Gemma 3 270M (BigSmall compressed)

0.5 GB -> 0.33 GB (BF16). Lossless. Zero inference overhead. Any hardware.

Compressed with BigSmall -- decompresses once at load time, runs at full native speed. Every weight is bit-identical to the original.

Quick start

pip install bigsmall

Version compatibility: Models compressed with bigsmall 2.4.0+ may use container format v2 for high-kurtosis tensors and require bigsmall >= 2.4.0 to decompress. Run pip install --upgrade bigsmall to update.

import bigsmall
bigsmall.install_hook()
from transformers import AutoModelForCausalLM
model = AutoModelForCausalLM.from_pretrained("wpferrell/gemma-3-270m-bigsmall")

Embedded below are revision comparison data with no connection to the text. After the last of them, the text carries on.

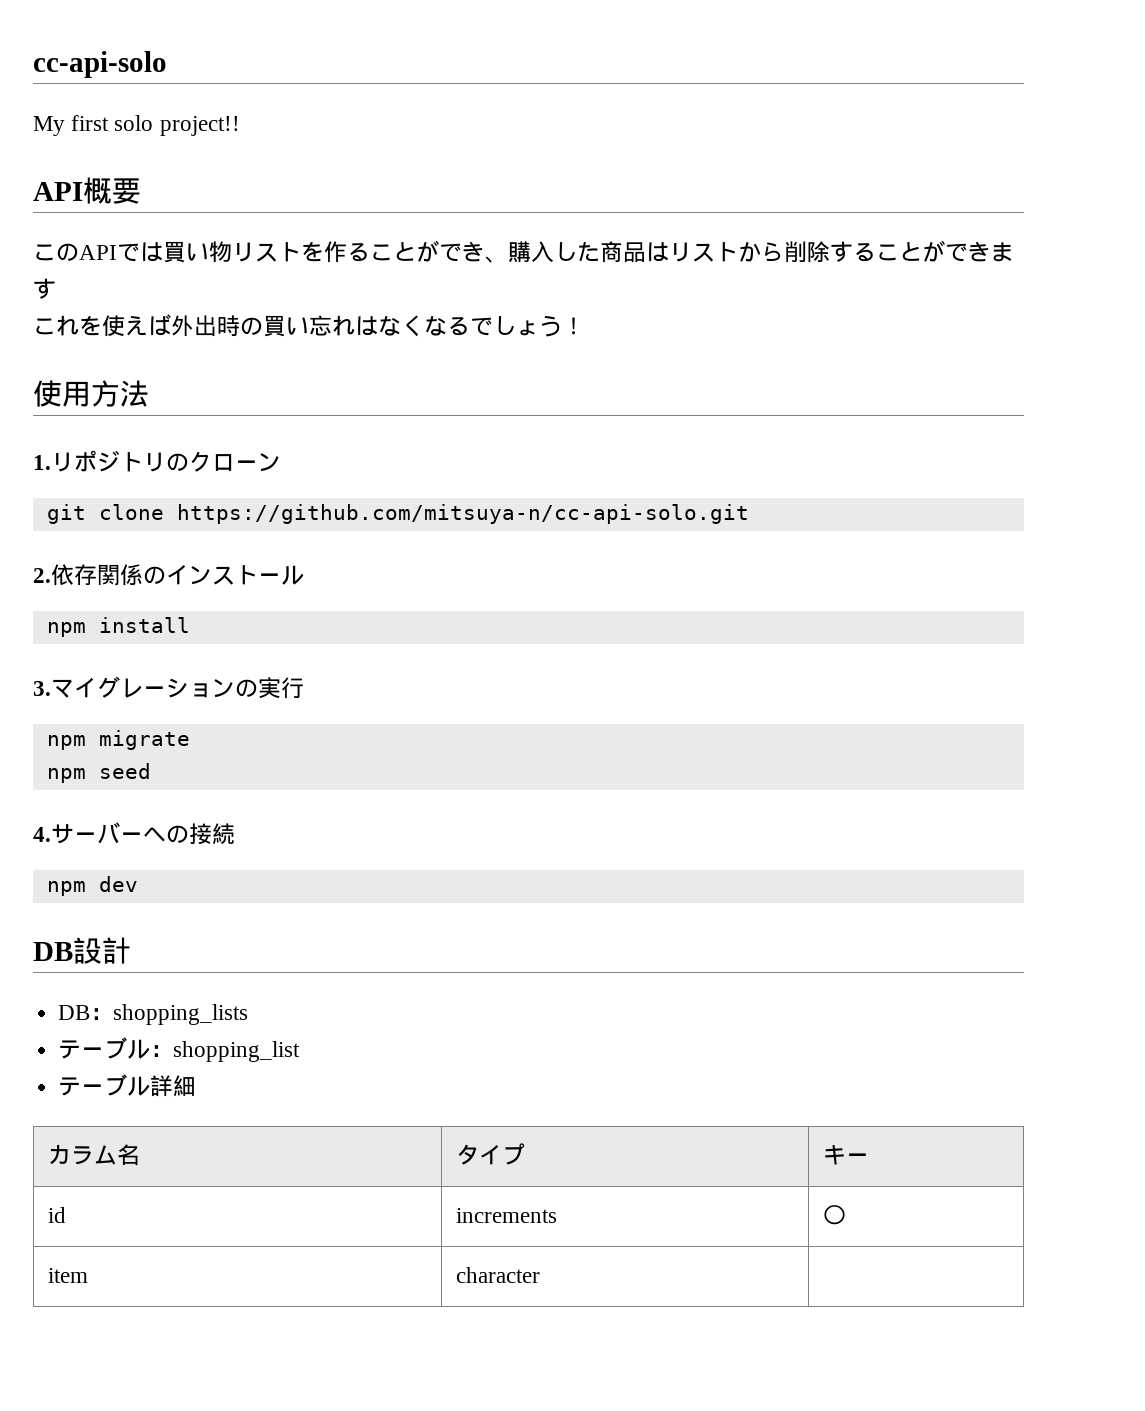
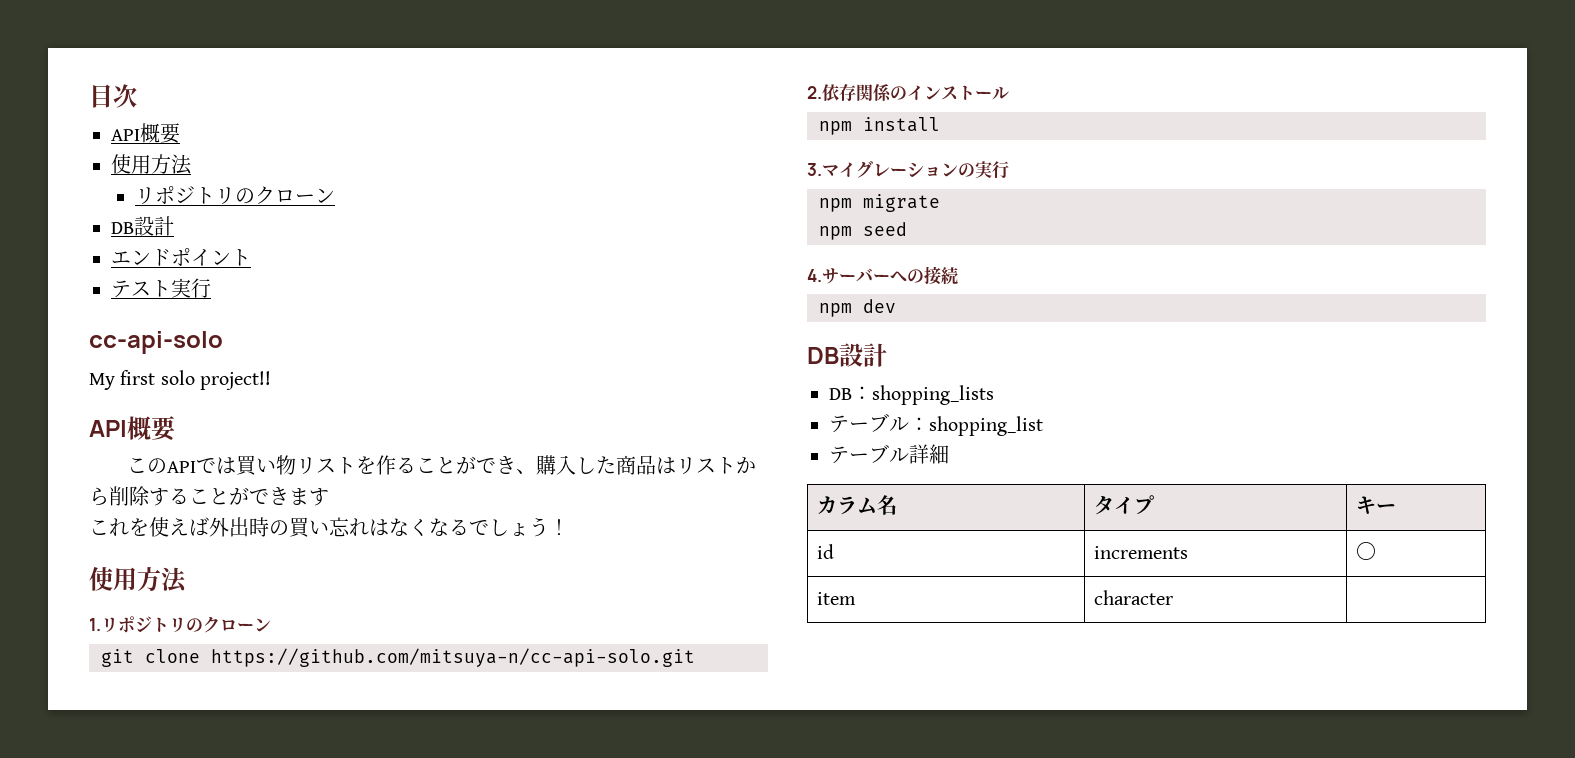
+ 目次
+ API概要
+ 使用方法
+ リポジトリのクローン
+ DB設計
+ エンドポイント
+ テスト実行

Streaming loader -- run on any hardware

BigSmall's streaming loader decompresses one layer at a time directly into VRAM. Peak memory is one layer -- not the whole model. A 4 GB GPU can run Mistral 7B losslessly.

from bigsmall import StreamingLoader
from transformers import AutoModelForCausalLM

with StreamingLoader("wpferrell/gemma-3-270m-bigsmall", device="cuda") as loader:
    model = loader.load_model(AutoModelForCausalLM)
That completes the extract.